Exercise aim
Each line containing the string "Definition" should be copied out of the entries.

Data excerpts

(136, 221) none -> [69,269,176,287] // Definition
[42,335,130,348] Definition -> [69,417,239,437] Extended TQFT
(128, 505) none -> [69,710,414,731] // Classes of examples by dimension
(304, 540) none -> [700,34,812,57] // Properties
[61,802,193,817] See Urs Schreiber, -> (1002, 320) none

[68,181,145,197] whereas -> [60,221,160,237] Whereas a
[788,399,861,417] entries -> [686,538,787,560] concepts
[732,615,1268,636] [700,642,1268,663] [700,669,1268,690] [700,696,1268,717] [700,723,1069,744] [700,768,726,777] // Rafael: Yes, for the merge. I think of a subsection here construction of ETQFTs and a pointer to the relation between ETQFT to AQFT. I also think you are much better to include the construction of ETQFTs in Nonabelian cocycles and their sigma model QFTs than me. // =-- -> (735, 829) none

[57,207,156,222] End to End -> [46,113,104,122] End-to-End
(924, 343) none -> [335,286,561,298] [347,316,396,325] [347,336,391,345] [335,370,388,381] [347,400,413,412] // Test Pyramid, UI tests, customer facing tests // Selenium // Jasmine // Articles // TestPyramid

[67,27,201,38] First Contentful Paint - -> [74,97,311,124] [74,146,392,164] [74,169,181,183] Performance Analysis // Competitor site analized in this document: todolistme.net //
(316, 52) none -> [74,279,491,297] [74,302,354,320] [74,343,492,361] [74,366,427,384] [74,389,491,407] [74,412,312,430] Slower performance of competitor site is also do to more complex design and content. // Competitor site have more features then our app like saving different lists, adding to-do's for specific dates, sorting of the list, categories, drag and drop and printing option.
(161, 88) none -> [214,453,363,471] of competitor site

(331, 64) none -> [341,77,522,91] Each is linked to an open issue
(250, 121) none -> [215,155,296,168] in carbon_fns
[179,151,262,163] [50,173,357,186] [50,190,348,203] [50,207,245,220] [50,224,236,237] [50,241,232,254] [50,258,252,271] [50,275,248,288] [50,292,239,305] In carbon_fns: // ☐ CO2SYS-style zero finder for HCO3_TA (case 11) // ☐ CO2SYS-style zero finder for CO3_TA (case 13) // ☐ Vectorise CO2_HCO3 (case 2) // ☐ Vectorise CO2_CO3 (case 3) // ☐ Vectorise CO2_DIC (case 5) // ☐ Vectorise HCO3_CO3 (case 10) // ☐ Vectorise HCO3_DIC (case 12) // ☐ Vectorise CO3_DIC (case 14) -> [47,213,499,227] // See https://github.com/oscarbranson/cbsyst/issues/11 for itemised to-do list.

Exercise result
(136, 221) none -> [69,269,176,287] // Definition
[42,335,130,348] Definition -> [69,417,239,437] Extended TQFT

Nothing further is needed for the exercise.